Después de cenar nos dirigimos a un par de locales algo más chic. El primero, el 'Press Club', en el 'Four Seasons', ofrece una degustación de vinos. Aunque cierra a las 21.00, nos da tiempo a degustar la catadura de rigor. Desbrozamos el paladar para un análisis organoléptico, en el que resaltaron el impacto de la nota amílica excesivamente pronunciada de las cepas exóticas, la detección olfatométrica y cromatográfica de los elementos volátiles del pinot o la descripción de los aromas frutales de la maceración de las esencias de la piel de uva y sus infusiones coloreadas y aromáticas. Un espectáculo, casi acertamos el que tenía un bouquet cubierto por un manto cítrico y por una papila que no damos en el más malomáctico de todos, que aún no sé qué significa. Qué risas. De allí nos vamos al 'St. Regis Hotel' a tomar unos cócteles junto con dos de las rubias del 'Press Club', quines quisieron alargar la noche con los someliers más extra vagantes que hubieran conocido. La conversación en el Hall principal es bien agradable, aunque tras un gin tonic, a esas horas y tras tantas otras de viaje y con el cambio horario y las emociones y el shock de la civilización y mi sensibilidad a los efluvios taninos y olores floridos, tamizclados, ahumados con notas algo verdes de hojas arrugadas y aromas rústicos de cerezas y frutillas… bien, yo empiezo a sentir que preciso ir a… ir a por el segundo gin tonic.
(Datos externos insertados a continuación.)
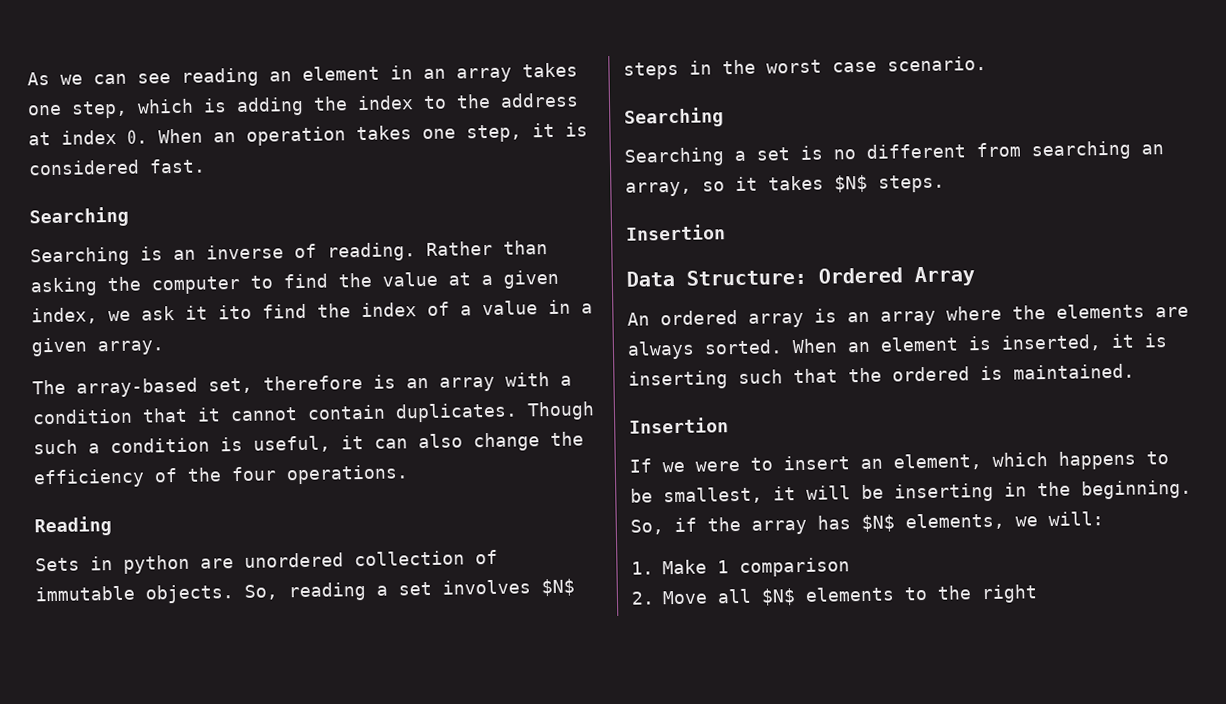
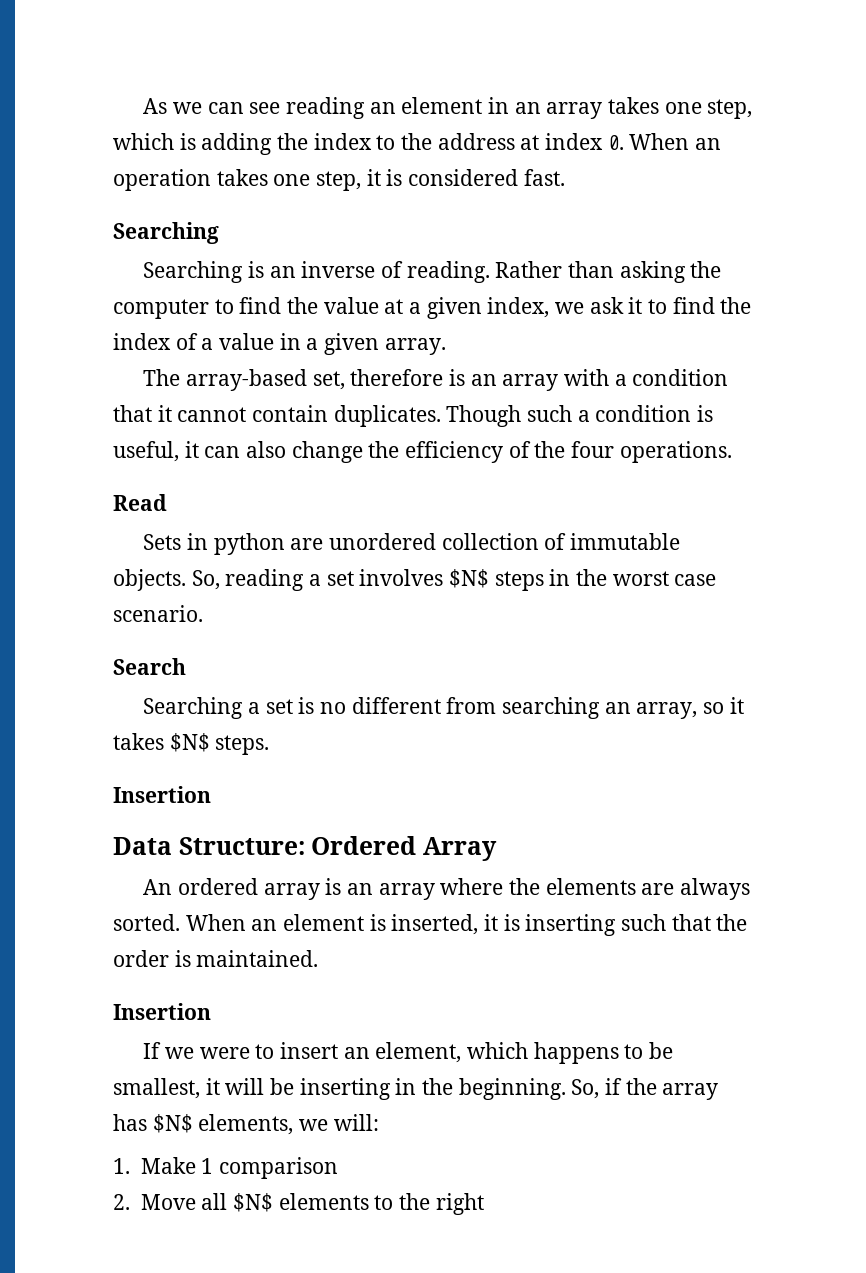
[218,304,252,320] ito -> [648,299,668,314] to
[34,516,112,537] Reading -> [113,494,167,511] Read
[624,107,724,128] Searching -> [113,658,186,675] Search
[892,366,970,382] ordered -> [113,950,169,967] order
A esa altura de la noche ya acortamos definitivamente distancias con las confortables y risueñas butacas de justo al lado, donde cuatro chicas, más variopintas que una uva macerando en alcohol, están entablando una conversación mucho menos agitada de lo que van a notar a partir de ese momento. Claus está enrolado en una historia de adicción al sexo que, además de ser un foco de estudio para sus clases de psicología clínica, también le da luces durante las noches orgánicas de SF. Qué escándalo comedido. Ya bien tarde nos vamos hasta Ocean Beach, una playa bien larga y ancha que, como su nombre indica, está orientada al Pacífico y no a la Bahía, en otra vertiente de la ciudad. Empieza en el ordenado y cuadriculado barrio de Richmond y sigue por el ordenado y rectilíneo barrio de Sunset que, como su nombre indica, está orientado a la puesta de sol. Sin embargo, es el claror de la luna el que riela en un mar de reminiscencias adolescentes. Las estrellas de SF, el batir de las olas, su rumor que acompasa la brisa, la arena fresca, las… las luces de una patrulla cuyo ocupante está empezando a multar el coche…!!! Tras una conversación bien fluida de Merlot, el amigo nos perdona la vida y volvemos a casa sin que nos falte de nada. Yo creo que fue Santa Clara, que por algo es franciscana, quien clandestinamente abandonó su claustro en los cielos y se nos apareció para clausular la negociación. Si debo clausurarme en penitencia y enclaustrarme en un convento de clarisas, lo hago sin claustrofobia.

En este punto clave de la clausura, ya en casa de Claus, trato de clasificar el día antes de claudicar. Apenas puedo siquiera clarificarlo, pero con la clareza del claro de luna en Ocean Beach y el clareo tintineante de mis primeros astros en este enclave y la clarífica bondad de Santa Clara bajando al sur, se me aclara la clave: a mí, la clase de este clásico me parece ¡claustral!